Exercise material:
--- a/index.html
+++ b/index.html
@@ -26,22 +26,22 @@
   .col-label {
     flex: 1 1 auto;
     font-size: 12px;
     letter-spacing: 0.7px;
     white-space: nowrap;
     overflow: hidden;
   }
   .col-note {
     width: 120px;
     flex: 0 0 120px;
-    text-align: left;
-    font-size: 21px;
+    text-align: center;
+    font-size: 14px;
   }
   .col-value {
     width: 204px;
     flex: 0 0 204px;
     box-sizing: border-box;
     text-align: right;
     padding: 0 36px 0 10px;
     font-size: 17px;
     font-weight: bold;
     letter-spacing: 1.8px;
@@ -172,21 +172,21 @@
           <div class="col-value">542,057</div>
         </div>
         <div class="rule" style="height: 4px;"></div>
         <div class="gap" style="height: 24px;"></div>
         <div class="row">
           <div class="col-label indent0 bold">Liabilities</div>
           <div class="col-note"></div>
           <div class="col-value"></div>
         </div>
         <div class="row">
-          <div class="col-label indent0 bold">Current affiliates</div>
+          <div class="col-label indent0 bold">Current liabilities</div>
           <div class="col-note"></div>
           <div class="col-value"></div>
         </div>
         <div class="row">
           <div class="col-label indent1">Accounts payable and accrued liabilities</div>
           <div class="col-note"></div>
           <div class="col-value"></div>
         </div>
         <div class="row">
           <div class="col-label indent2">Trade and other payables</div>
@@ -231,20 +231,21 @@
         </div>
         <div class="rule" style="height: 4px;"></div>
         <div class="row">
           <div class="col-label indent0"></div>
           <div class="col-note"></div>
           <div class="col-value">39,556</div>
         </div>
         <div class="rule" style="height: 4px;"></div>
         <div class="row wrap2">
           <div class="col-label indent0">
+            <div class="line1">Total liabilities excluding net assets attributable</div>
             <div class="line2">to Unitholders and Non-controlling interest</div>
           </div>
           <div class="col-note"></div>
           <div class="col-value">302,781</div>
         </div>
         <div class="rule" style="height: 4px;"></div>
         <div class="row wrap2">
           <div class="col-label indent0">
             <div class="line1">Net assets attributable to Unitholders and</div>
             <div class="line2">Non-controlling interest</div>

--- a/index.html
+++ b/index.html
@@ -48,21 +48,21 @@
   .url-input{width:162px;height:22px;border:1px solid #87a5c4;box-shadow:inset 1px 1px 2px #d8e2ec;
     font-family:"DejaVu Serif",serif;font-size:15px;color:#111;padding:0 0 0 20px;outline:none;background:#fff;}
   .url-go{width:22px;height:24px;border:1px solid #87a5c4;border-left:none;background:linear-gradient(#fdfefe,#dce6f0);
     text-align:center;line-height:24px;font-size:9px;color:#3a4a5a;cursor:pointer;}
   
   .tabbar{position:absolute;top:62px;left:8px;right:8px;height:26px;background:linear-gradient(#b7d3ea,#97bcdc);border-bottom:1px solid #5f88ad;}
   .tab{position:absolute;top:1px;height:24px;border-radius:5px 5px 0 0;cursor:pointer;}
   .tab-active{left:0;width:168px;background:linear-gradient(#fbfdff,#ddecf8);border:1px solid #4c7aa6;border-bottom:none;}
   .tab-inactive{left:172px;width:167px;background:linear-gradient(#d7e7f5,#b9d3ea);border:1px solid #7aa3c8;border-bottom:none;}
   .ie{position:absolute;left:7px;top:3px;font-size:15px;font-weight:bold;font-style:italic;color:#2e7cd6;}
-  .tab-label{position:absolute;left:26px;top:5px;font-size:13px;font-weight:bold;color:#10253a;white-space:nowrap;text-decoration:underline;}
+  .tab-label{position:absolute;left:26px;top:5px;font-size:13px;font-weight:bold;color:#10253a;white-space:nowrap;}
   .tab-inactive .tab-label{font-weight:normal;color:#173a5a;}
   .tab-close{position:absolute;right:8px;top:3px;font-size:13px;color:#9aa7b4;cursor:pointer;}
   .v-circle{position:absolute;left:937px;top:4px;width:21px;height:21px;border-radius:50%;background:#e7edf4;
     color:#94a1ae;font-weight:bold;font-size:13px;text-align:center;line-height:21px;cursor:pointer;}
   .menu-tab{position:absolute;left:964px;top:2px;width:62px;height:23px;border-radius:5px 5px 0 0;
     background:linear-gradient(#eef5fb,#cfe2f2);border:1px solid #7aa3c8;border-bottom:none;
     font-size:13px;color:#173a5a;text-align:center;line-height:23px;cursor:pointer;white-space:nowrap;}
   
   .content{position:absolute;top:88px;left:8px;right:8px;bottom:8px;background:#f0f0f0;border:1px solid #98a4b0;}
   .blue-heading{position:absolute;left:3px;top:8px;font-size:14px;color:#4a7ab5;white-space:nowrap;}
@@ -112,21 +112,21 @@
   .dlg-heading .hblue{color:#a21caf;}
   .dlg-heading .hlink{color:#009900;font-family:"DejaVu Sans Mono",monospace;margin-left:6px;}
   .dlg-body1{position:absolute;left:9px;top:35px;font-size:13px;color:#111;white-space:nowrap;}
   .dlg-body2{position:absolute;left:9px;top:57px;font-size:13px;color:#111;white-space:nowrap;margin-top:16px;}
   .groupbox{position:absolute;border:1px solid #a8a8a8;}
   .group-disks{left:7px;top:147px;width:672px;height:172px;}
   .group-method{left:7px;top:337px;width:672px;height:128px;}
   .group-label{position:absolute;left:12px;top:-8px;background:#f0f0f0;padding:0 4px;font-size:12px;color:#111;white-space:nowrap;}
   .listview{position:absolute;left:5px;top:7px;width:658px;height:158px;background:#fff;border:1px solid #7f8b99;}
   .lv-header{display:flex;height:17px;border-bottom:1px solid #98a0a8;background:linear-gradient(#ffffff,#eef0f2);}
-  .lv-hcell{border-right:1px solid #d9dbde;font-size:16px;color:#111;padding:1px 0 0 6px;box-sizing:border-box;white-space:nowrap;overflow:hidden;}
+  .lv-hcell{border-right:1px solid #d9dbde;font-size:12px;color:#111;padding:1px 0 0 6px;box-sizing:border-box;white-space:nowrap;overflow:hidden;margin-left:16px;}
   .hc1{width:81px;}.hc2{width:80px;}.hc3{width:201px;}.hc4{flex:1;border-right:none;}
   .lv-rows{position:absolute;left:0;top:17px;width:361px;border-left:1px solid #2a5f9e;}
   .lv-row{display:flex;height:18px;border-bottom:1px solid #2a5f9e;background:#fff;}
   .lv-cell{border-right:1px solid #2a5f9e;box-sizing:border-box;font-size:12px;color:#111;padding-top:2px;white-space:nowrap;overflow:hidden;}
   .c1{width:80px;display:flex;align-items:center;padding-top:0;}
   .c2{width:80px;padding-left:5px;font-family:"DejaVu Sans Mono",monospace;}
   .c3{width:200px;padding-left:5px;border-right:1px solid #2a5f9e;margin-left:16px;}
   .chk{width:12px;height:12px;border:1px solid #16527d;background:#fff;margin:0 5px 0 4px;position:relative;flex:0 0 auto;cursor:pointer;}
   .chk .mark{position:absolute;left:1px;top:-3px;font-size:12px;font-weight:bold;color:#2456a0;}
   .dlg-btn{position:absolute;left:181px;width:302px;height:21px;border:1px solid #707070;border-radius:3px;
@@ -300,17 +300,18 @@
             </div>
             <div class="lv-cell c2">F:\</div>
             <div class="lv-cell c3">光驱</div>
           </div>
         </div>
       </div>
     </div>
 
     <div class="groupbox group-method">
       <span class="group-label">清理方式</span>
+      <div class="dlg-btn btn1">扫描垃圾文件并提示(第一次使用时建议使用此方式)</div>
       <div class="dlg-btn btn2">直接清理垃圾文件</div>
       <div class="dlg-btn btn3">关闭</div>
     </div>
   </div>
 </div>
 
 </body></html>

Work item:
All of the data above needs to be set down again exactly. Include every line.

Answer to the exercise:
--- a/index.html
+++ b/index.html
@@ -26,22 +26,22 @@
   .col-label {
     flex: 1 1 auto;
     font-size: 12px;
     letter-spacing: 0.7px;
     white-space: nowrap;
     overflow: hidden;
   }
   .col-note {
     width: 120px;
     flex: 0 0 120px;
-    text-align: left;
-    font-size: 21px;
+    text-align: center;
+    font-size: 14px;
   }
   .col-value {
     width: 204px;
     flex: 0 0 204px;
     box-sizing: border-box;
     text-align: right;
     padding: 0 36px 0 10px;
     font-size: 17px;
     font-weight: bold;
     letter-spacing: 1.8px;
@@ -172,21 +172,21 @@
           <div class="col-value">542,057</div>
         </div>
         <div class="rule" style="height: 4px;"></div>
         <div class="gap" style="height: 24px;"></div>
         <div class="row">
           <div class="col-label indent0 bold">Liabilities</div>
           <div class="col-note"></div>
           <div class="col-value"></div>
         </div>
         <div class="row">
-          <div class="col-label indent0 bold">Current affiliates</div>
+          <div class="col-label indent0 bold">Current liabilities</div>
           <div class="col-note"></div>
           <div class="col-value"></div>
         </div>
         <div class="row">
           <div class="col-label indent1">Accounts payable and accrued liabilities</div>
           <div class="col-note"></div>
           <div class="col-value"></div>
         </div>
         <div class="row">
           <div class="col-label indent2">Trade and other payables</div>
@@ -231,20 +231,21 @@
         </div>
         <div class="rule" style="height: 4px;"></div>
         <div class="row">
           <div class="col-label indent0"></div>
           <div class="col-note"></div>
           <div class="col-value">39,556</div>
         </div>
         <div class="rule" style="height: 4px;"></div>
         <div class="row wrap2">
           <div class="col-label indent0">
+            <div class="line1">Total liabilities excluding net assets attributable</div>
             <div class="line2">to Unitholders and Non-controlling interest</div>
           </div>
           <div class="col-note"></div>
           <div class="col-value">302,781</div>
         </div>
         <div class="rule" style="height: 4px;"></div>
         <div class="row wrap2">
           <div class="col-label indent0">
             <div class="line1">Net assets attributable to Unitholders and</div>
             <div class="line2">Non-controlling interest</div>

--- a/index.html
+++ b/index.html
@@ -48,21 +48,21 @@
   .url-input{width:162px;height:22px;border:1px solid #87a5c4;box-shadow:inset 1px 1px 2px #d8e2ec;
     font-family:"DejaVu Serif",serif;font-size:15px;color:#111;padding:0 0 0 20px;outline:none;background:#fff;}
   .url-go{width:22px;height:24px;border:1px solid #87a5c4;border-left:none;background:linear-gradient(#fdfefe,#dce6f0);
     text-align:center;line-height:24px;font-size:9px;color:#3a4a5a;cursor:pointer;}
   
   .tabbar{position:absolute;top:62px;left:8px;right:8px;height:26px;background:linear-gradient(#b7d3ea,#97bcdc);border-bottom:1px solid #5f88ad;}
   .tab{position:absolute;top:1px;height:24px;border-radius:5px 5px 0 0;cursor:pointer;}
   .tab-active{left:0;width:168px;background:linear-gradient(#fbfdff,#ddecf8);border:1px solid #4c7aa6;border-bottom:none;}
   .tab-inactive{left:172px;width:167px;background:linear-gradient(#d7e7f5,#b9d3ea);border:1px solid #7aa3c8;border-bottom:none;}
   .ie{position:absolute;left:7px;top:3px;font-size:15px;font-weight:bold;font-style:italic;color:#2e7cd6;}
-  .tab-label{position:absolute;left:26px;top:5px;font-size:13px;font-weight:bold;color:#10253a;white-space:nowrap;text-decoration:underline;}
+  .tab-label{position:absolute;left:26px;top:5px;font-size:13px;font-weight:bold;color:#10253a;white-space:nowrap;}
   .tab-inactive .tab-label{font-weight:normal;color:#173a5a;}
   .tab-close{position:absolute;right:8px;top:3px;font-size:13px;color:#9aa7b4;cursor:pointer;}
   .v-circle{position:absolute;left:937px;top:4px;width:21px;height:21px;border-radius:50%;background:#e7edf4;
     color:#94a1ae;font-weight:bold;font-size:13px;text-align:center;line-height:21px;cursor:pointer;}
   .menu-tab{position:absolute;left:964px;top:2px;width:62px;height:23px;border-radius:5px 5px 0 0;
     background:linear-gradient(#eef5fb,#cfe2f2);border:1px solid #7aa3c8;border-bottom:none;
     font-size:13px;color:#173a5a;text-align:center;line-height:23px;cursor:pointer;white-space:nowrap;}
   
   .content{position:absolute;top:88px;left:8px;right:8px;bottom:8px;background:#f0f0f0;border:1px solid #98a4b0;}
   .blue-heading{position:absolute;left:3px;top:8px;font-size:14px;color:#4a7ab5;white-space:nowrap;}
@@ -112,21 +112,21 @@
   .dlg-heading .hblue{color:#a21caf;}
   .dlg-heading .hlink{color:#009900;font-family:"DejaVu Sans Mono",monospace;margin-left:6px;}
   .dlg-body1{position:absolute;left:9px;top:35px;font-size:13px;color:#111;white-space:nowrap;}
   .dlg-body2{position:absolute;left:9px;top:57px;font-size:13px;color:#111;white-space:nowrap;margin-top:16px;}
   .groupbox{position:absolute;border:1px solid #a8a8a8;}
   .group-disks{left:7px;top:147px;width:672px;height:172px;}
   .group-method{left:7px;top:337px;width:672px;height:128px;}
   .group-label{position:absolute;left:12px;top:-8px;background:#f0f0f0;padding:0 4px;font-size:12px;color:#111;white-space:nowrap;}
   .listview{position:absolute;left:5px;top:7px;width:658px;height:158px;background:#fff;border:1px solid #7f8b99;}
   .lv-header{display:flex;height:17px;border-bottom:1px solid #98a0a8;background:linear-gradient(#ffffff,#eef0f2);}
-  .lv-hcell{border-right:1px solid #d9dbde;font-size:16px;color:#111;padding:1px 0 0 6px;box-sizing:border-box;white-space:nowrap;overflow:hidden;}
+  .lv-hcell{border-right:1px solid #d9dbde;font-size:12px;color:#111;padding:1px 0 0 6px;box-sizing:border-box;white-space:nowrap;overflow:hidden;margin-left:16px;}
   .hc1{width:81px;}.hc2{width:80px;}.hc3{width:201px;}.hc4{flex:1;border-right:none;}
   .lv-rows{position:absolute;left:0;top:17px;width:361px;border-left:1px solid #2a5f9e;}
   .lv-row{display:flex;height:18px;border-bottom:1px solid #2a5f9e;background:#fff;}
   .lv-cell{border-right:1px solid #2a5f9e;box-sizing:border-box;font-size:12px;color:#111;padding-top:2px;white-space:nowrap;overflow:hidden;}
   .c1{width:80px;display:flex;align-items:center;padding-top:0;}
   .c2{width:80px;padding-left:5px;font-family:"DejaVu Sans Mono",monospace;}
   .c3{width:200px;padding-left:5px;border-right:1px solid #2a5f9e;margin-left:16px;}
   .chk{width:12px;height:12px;border:1px solid #16527d;background:#fff;margin:0 5px 0 4px;position:relative;flex:0 0 auto;cursor:pointer;}
   .chk .mark{position:absolute;left:1px;top:-3px;font-size:12px;font-weight:bold;color:#2456a0;}
   .dlg-btn{position:absolute;left:181px;width:302px;height:21px;border:1px solid #707070;border-radius:3px;
@@ -300,17 +300,18 @@
             </div>
             <div class="lv-cell c2">F:\</div>
             <div class="lv-cell c3">光驱</div>
           </div>
         </div>
       </div>
     </div>
 
     <div class="groupbox group-method">
       <span class="group-label">清理方式</span>
+      <div class="dlg-btn btn1">扫描垃圾文件并提示(第一次使用时建议使用此方式)</div>
       <div class="dlg-btn btn2">直接清理垃圾文件</div>
       <div class="dlg-btn btn3">关闭</div>
     </div>
   </div>
 </div>
 
 </body></html>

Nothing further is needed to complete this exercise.